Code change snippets

= Beginning of Section =

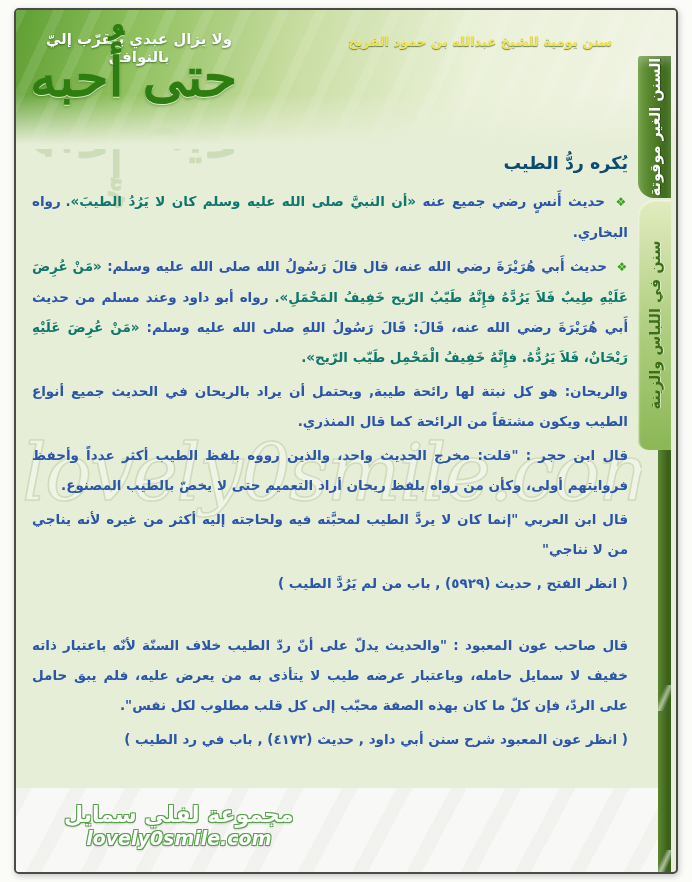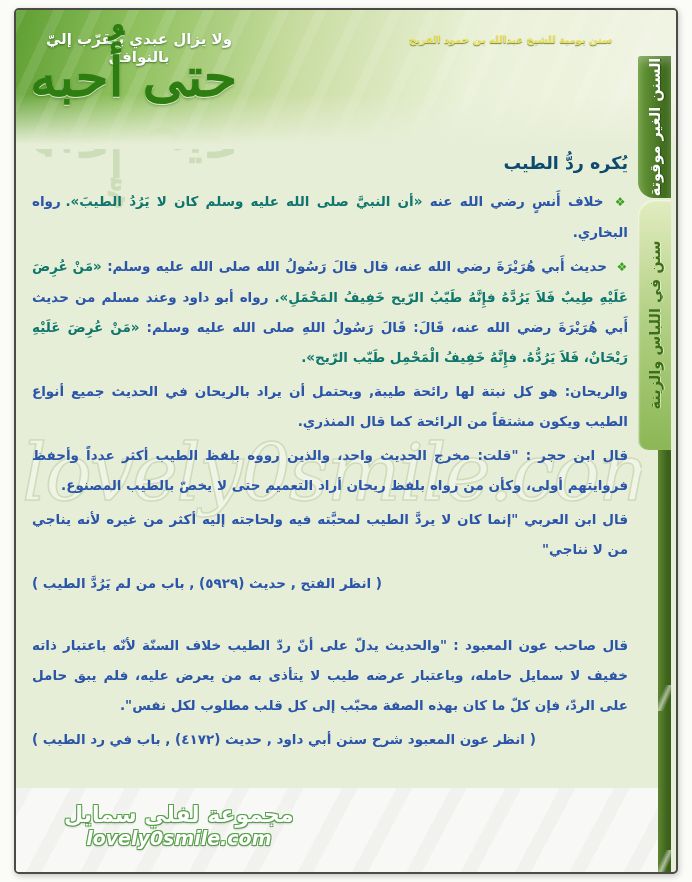--- a/index.html
+++ b/index.html
@@ -51,7 +51,7 @@
   }
   .author{
     position:absolute;top:24px;right:64px;
-    color:#f2e35c;font-weight:bold;font-size:10px;
+    color:#f2e35c;font-weight:bold;font-size:13px;
     text-shadow:0 1px 1px rgba(55,85,25,.7);
     direction:rtl;
   }

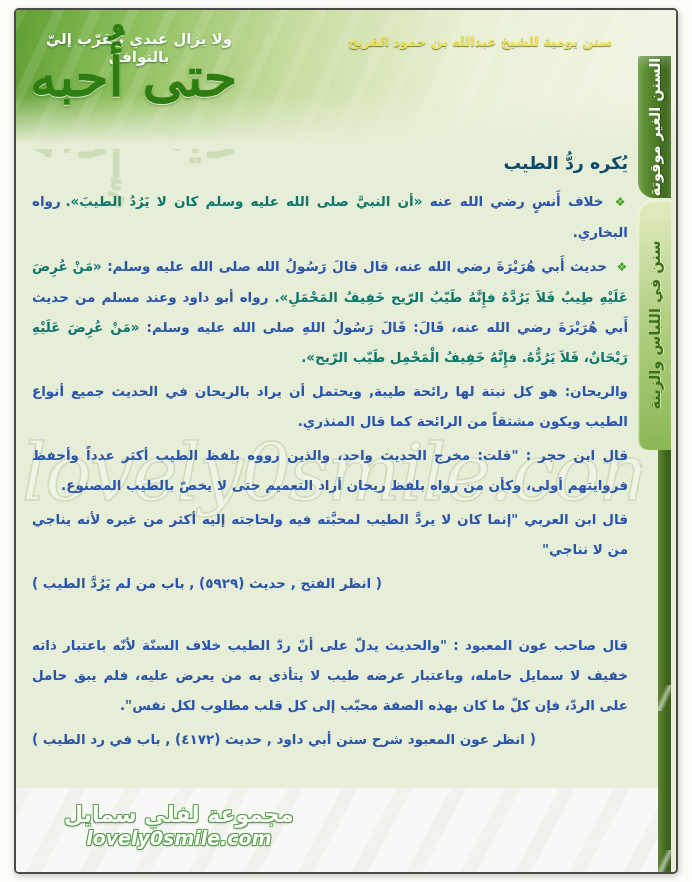--- a/index.html
+++ b/index.html
@@ -153,7 +153,7 @@
 
     <p>
       <span class="bullet">❖</span>
-      <span>خلاف أَنسٍ رضي الله عنه </span><span class="green">«أن النبيَّ صلى الله عليه وسلم كان لا يَرُدُ الطيبَ».</span><span> رواه البخاري.</span>
+      <span>حديث أَنسٍ رضي جميع عنه </span><span class="green">«أن النبيَّ صلى الله عليه وسلم كان لا يَرُدُ الطيبَ».</span><span> رواه البخاري.</span>
     </p>
 
     <p>

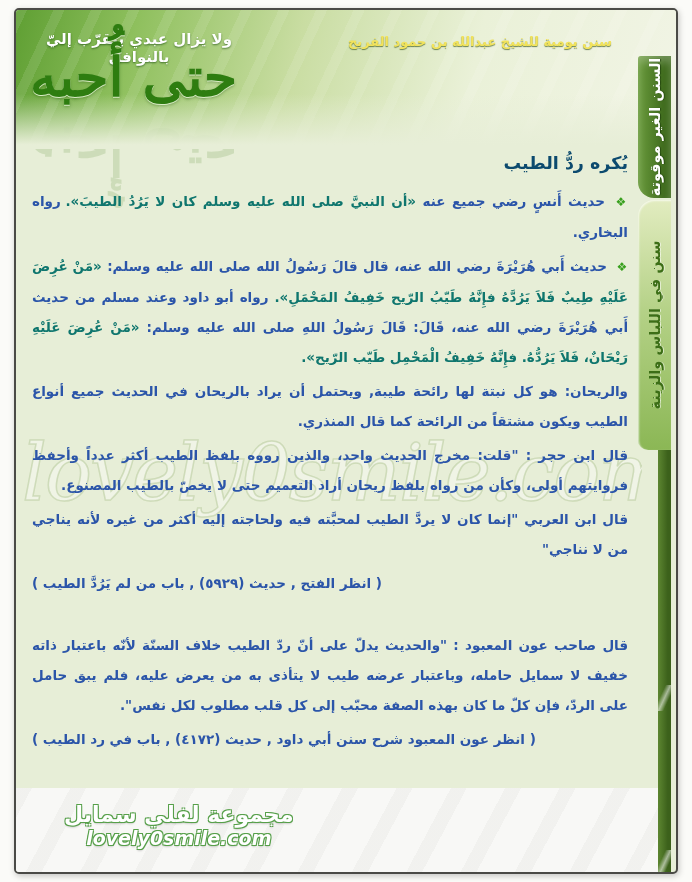--- a/index.html
+++ b/index.html
@@ -96,7 +96,7 @@
   p{margin:0 0 4px 0;}
   .green{color:#0f766e;}
   .bullet{color:#38a01d;font-size:12px;padding-left:4px;}
-  .ref{text-align:left;margin:2px 0 6px 0;}
+  .ref{text-align:right;margin:2px 0 6px 0;}
   .gap{height:26px;}
   
   .watermark{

= End of Section =

◆ **PROBLEM TO WORK ON**:
For the word "البخاري", say how many lines of the data include it, with nothing else in the reply.

◆ **WRITTEN RESPONSE**:
2